The experts hail from the University of Auckland in New Zealand and Uppsala University in Sweden. They too are unclear about why older sisters seem to be heavier than their younger sisters. However, they also said that it may be one of the reasons the figures for obesity are increasing. They explain that since the size of families are reducing with parents choosing to have just one child, there are more first-borns now than there were in the past.
There are thankfully some people who can shed some light on this phenomenon by sharing their theories.
The scientific one:
One theory was proposed by Professor Wayne Cutfield from the Liggins Institute at the University of Auckland. He claims that in the case of the first pregnancy, the blood vessels which carry the nutrients from the food to the fetus, are slightly thinner.
So this causes a possible reduction of nutrient supply which can lead to the child's body developing mechanisms to store more fat. It also causes insulin to work less effectively as the child grows into adulthood. He came up with this idea after co-authoring a study that explored the concept that first-borns have a reduced insulin sensitivity and are at more risk of higher blood pressure.
The cultural one:
Another theory made by Dr. Maria Peña, Director of the Center for Weight Management at Lenox Hill Hospital in New York City leans towards a more cultural explanation. She told CBS News, "In many cultures, moms are more meticulous with their firstborns. With the very first born, everyone's helping out and over-feeding the baby, making sure it's at a 'healthy weight'. But with second children, parents know what to expect and they're not so overprotective so maybe they feed them a little less."

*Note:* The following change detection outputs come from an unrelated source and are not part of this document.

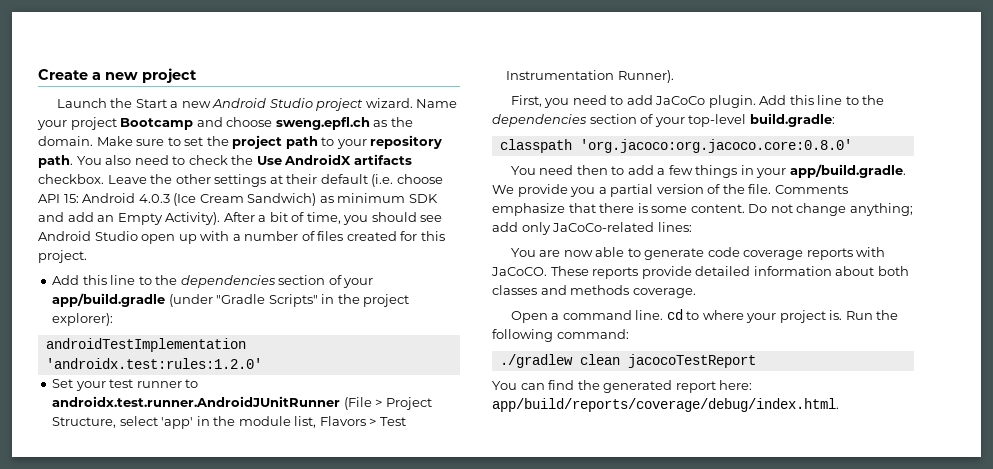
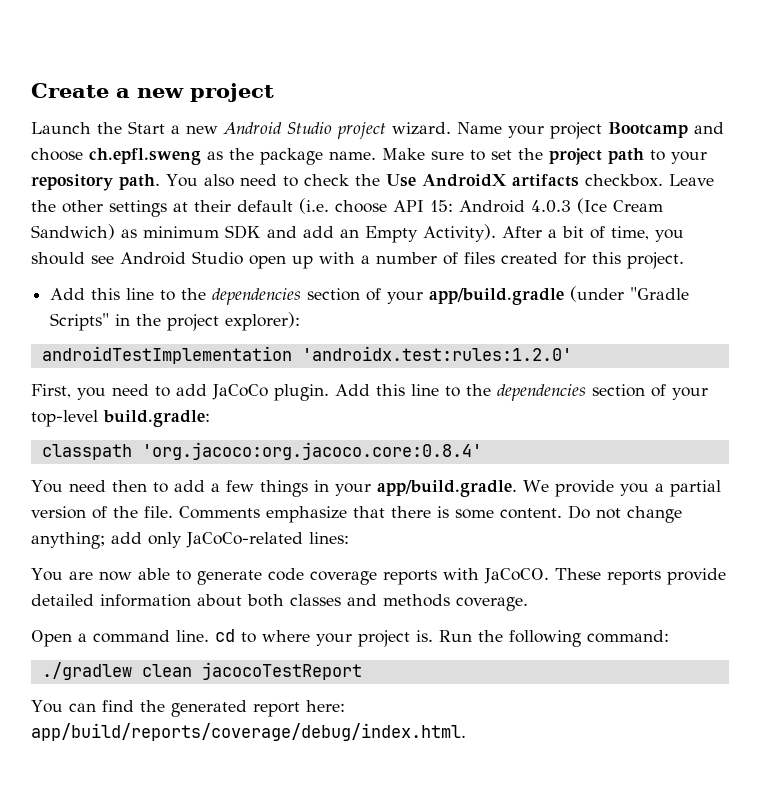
- Name your project Bootcamp and choose sweng.epfl.ch as the domain.
+ Name your project Bootcamp and choose ch.epfl.sweng as the package name.
- Set your test runner to androidx.test.runner.AndroidJUnitRunner (File > Project Structure, select 'app' in the module list, Flavors > Test Instrumentation Runner).
- classpath 'org.jacoco:org.jacoco.core:0.8.0'
+ classpath 'org.jacoco:org.jacoco.core:0.8.4'

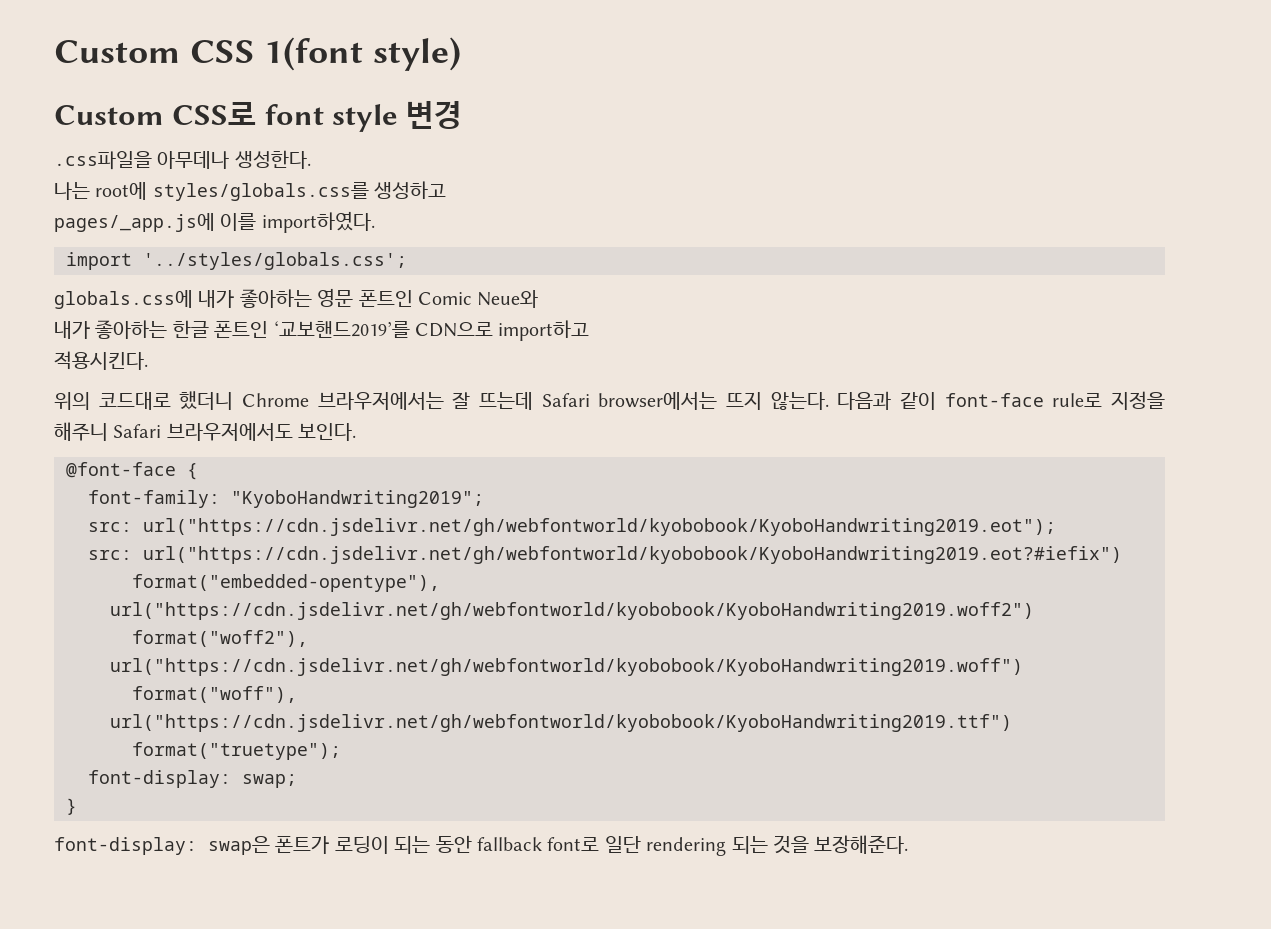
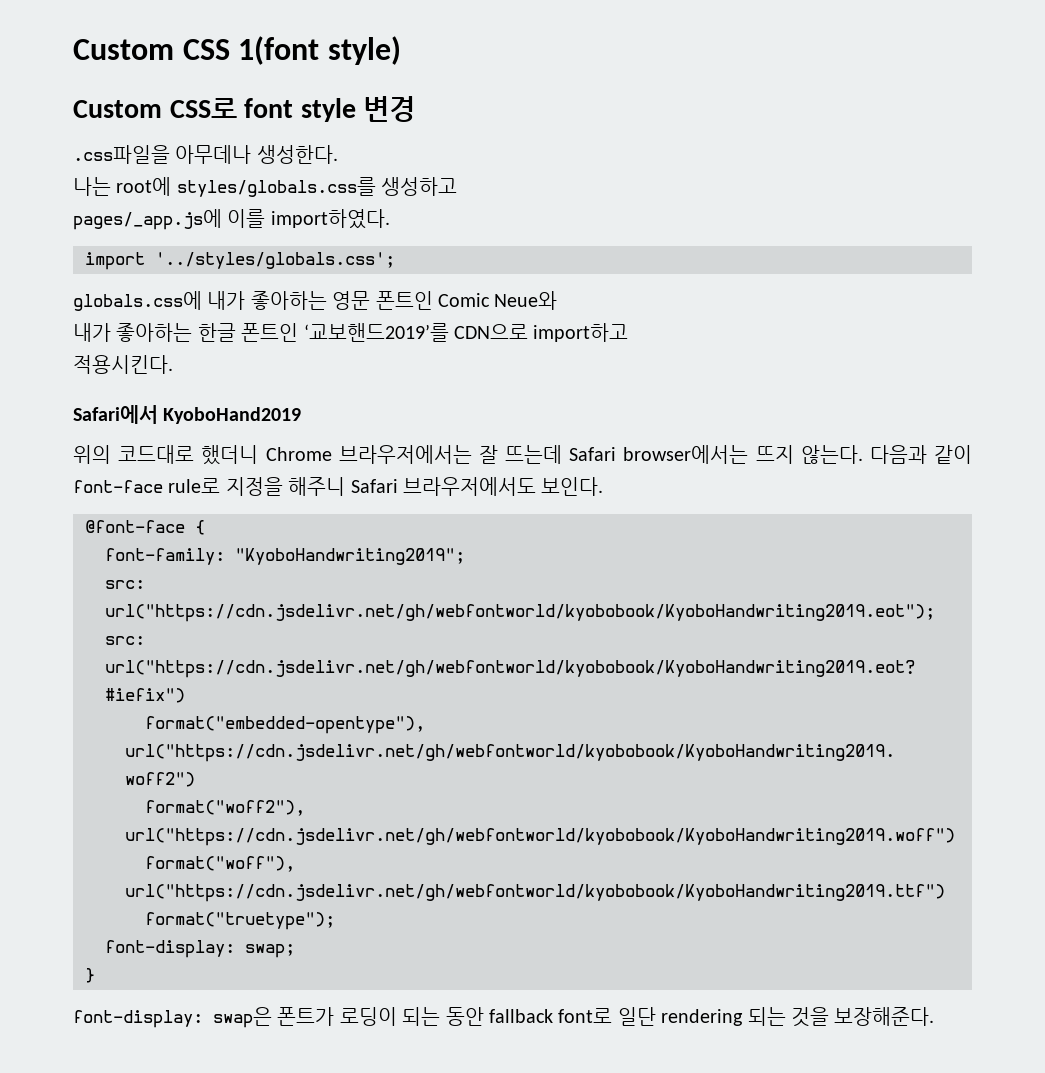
+ Safari에서 KyoboHand2019

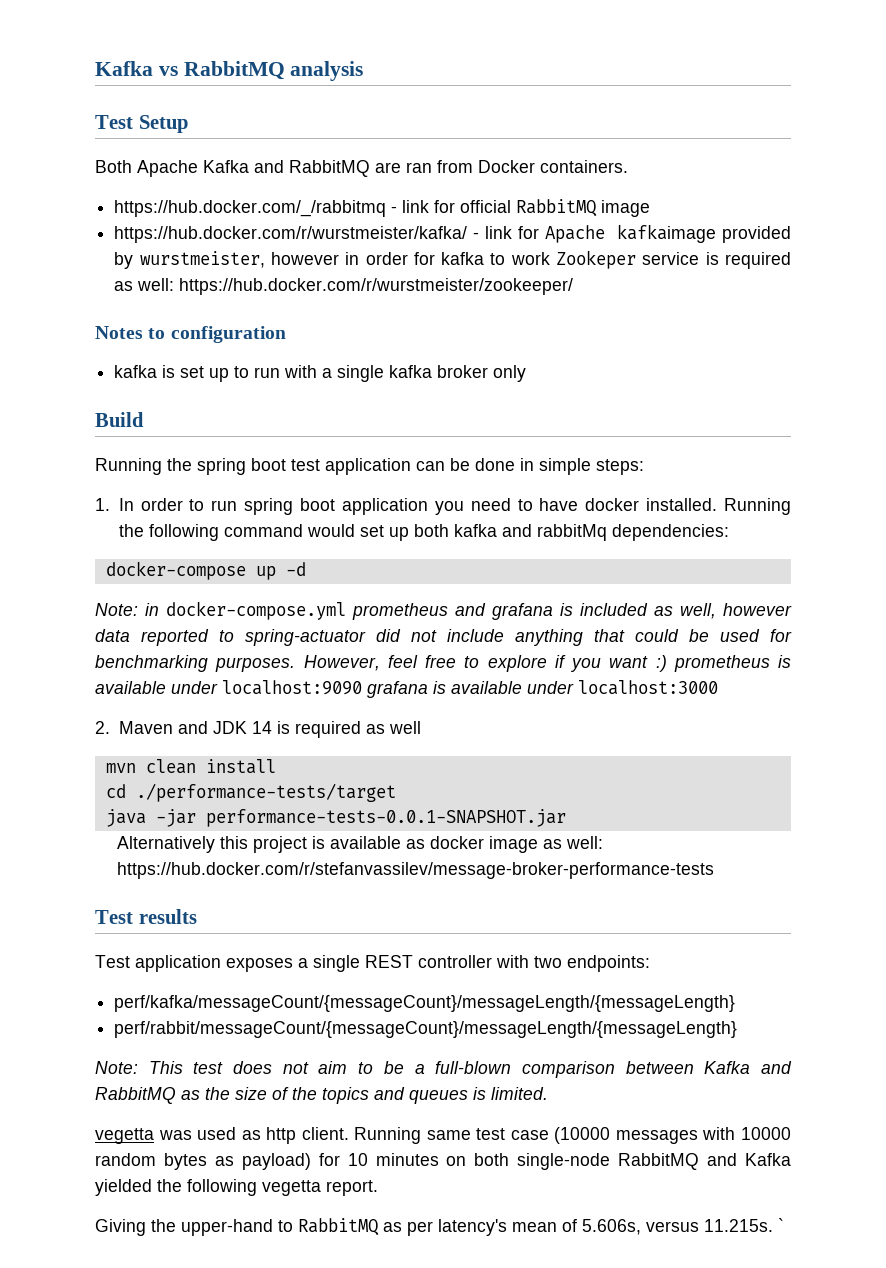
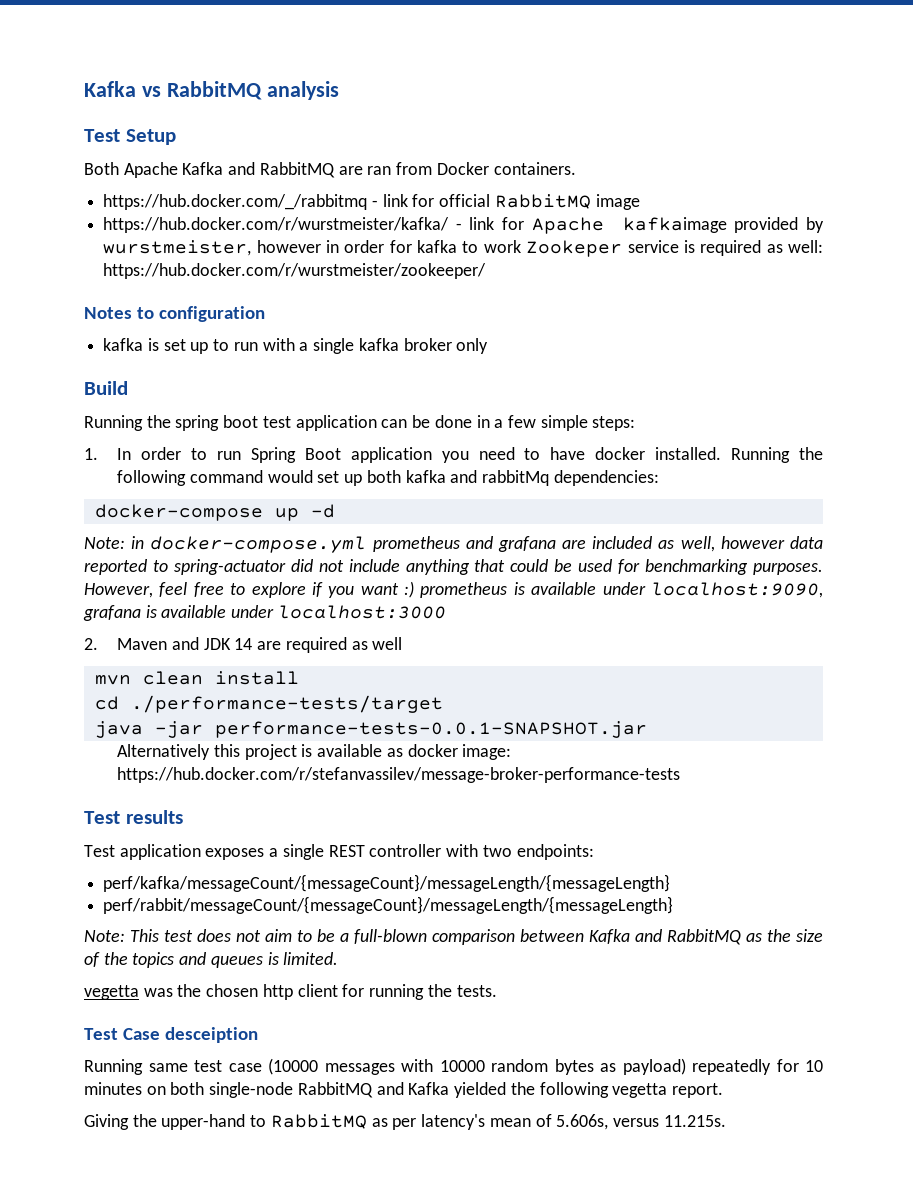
- Running the spring boot test application can be done in simple steps:
+ Running the spring boot test application can be done in a few simple steps:
- 1. In order to run spring boot application you need to have docker installed.
+ 1. In order to run Spring Boot application you need to have docker installed.
- Note: in docker-compose.yml prometheus and grafana is included as well, however data reported to spring-actuator did not include anything that could be used for benchmarking purposes.
+ Note: in docker-compose.yml prometheus and grafana are included as well, however data reported to spring-actuator did not include anything that could be used for benchmarking purposes.
- However, feel free to explore if you want :) prometheus is available under localhost:9090 grafana is available under localhost:3000
+ However, feel free to explore if you want :) prometheus is available under localhost:9090, grafana is available under localhost:3000
- 2. Maven and JDK 14 is required as well
+ 2. Maven and JDK 14 are required as well
- Alternatively this project is available as docker image as well: https://hub.docker.com/r/stefanvassilev/message-broker-performance-tests
+ Alternatively this project is available as docker image: https://hub.docker.com/r/stefanvassilev/message-broker-performance-tests
- vegetta was used as http client. Running same test case (10000 messages with 10000 random bytes as payload) for 10 minutes on both single-node RabbitMQ and Kafka yielded the following vegetta report.
+ vegetta was the chosen http client for running the tests.
+ Test Case desceiption
+ Running same test case (10000 messages with 10000 random bytes as payload) repeatedly for 10 minutes on both single-node RabbitMQ and Kafka yielded the following vegetta report.
- Giving the upper-hand to RabbitMQ as per latency's mean of 5.606s, versus 11.215s. `
+ Giving the upper-hand to RabbitMQ as per latency's mean of 5.606s, versus 11.215s.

She mentioned that these eating habits could stick with the individuals throughout their lives, which could lead to eating disorders and obesity. "People that develop obesity later on in life forget to listen to the signal in their brain that tells them to stop eating. Early on in life, some kids are taught to override that signal. If a parent tells a child to keep eating even when they're not hungry, then that's a habit they learn," she explained.
The social one:
This theory addresses sibling rivalry as a reason for this result. “Maybe the first-born competes with the second-born for food in the household. Maybe more money gets spent on the firstborn,” theorizes Gary Sacks of Deakin University in Melbourne, Australia.
So if you're an older sister, this study might explain why you just can't seem to shed the pounds as easily as your younger one. But hey, you have experiences and memories that she doesn't have, so you could consider it a win-win.